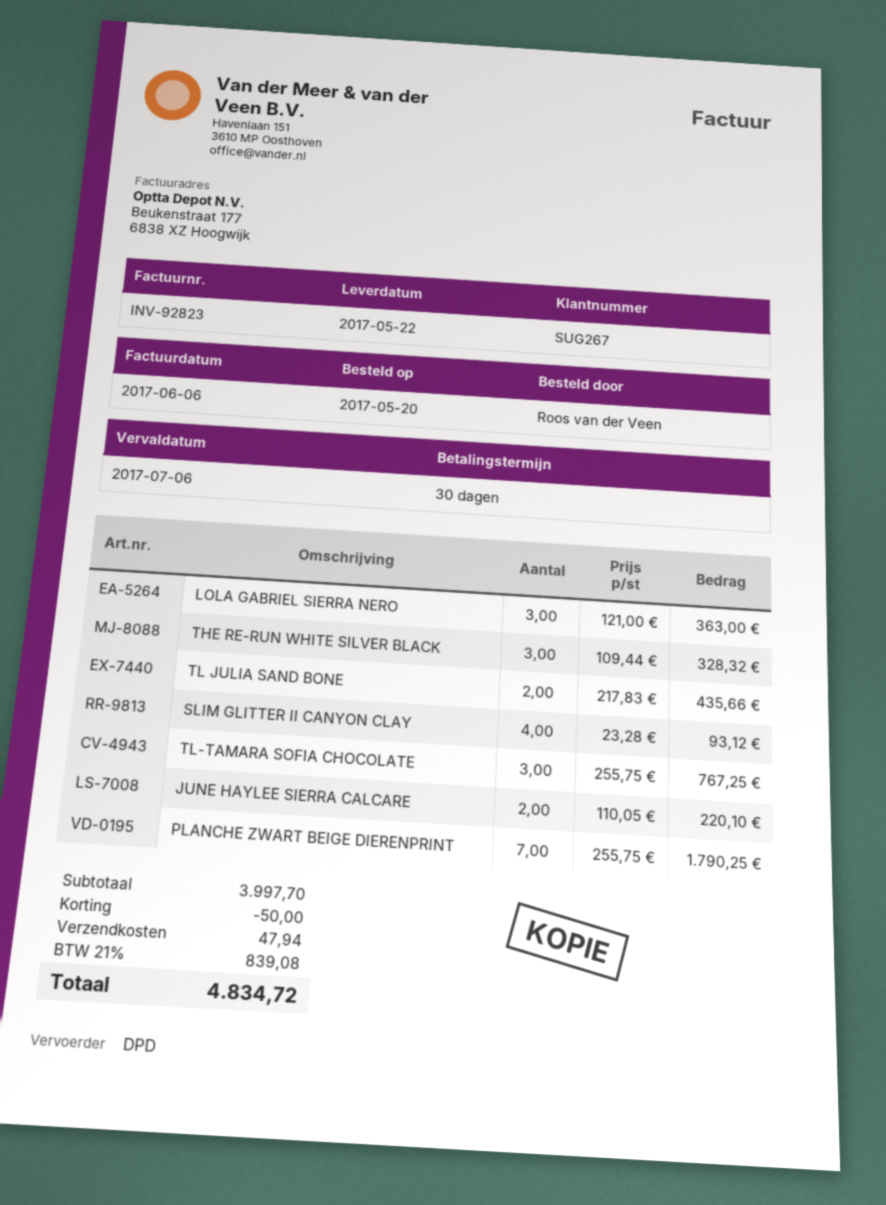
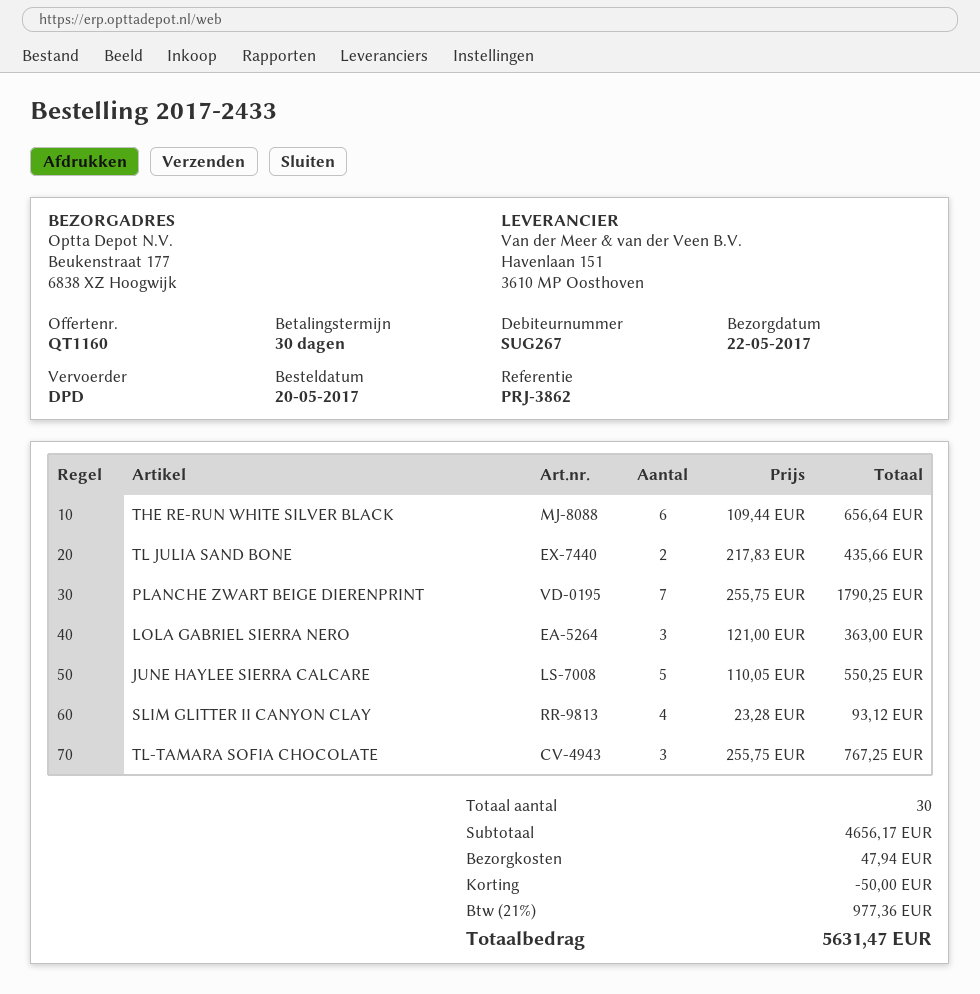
THE RE-RUN WHITE SILVER BLACK: 3 x 109.44 = 328.32 -> 6 x 109.44 = 656.64
JUNE HAYLEE SIERRA CALCARE: 2 x 110.05 = 220.10 -> 5 x 110.05 = 550.25
subtotal: 3997.70 -> 4656.17
tax: 21% = 839.08 -> 21% = 977.36
total: 4834.72 -> 5631.47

* [Problem]
Where the data includes pictures, leave them out and write out everything else exactly.

* [Final answer]
THE RE-RUN WHITE SILVER BLACK: 3 x 109.44 = 328.32 -> 6 x 109.44 = 656.64
JUNE HAYLEE SIERRA CALCARE: 2 x 110.05 = 220.10 -> 5 x 110.05 = 550.25
subtotal: 3997.70 -> 4656.17
tax: 21% = 839.08 -> 21% = 977.36
total: 4834.72 -> 5631.47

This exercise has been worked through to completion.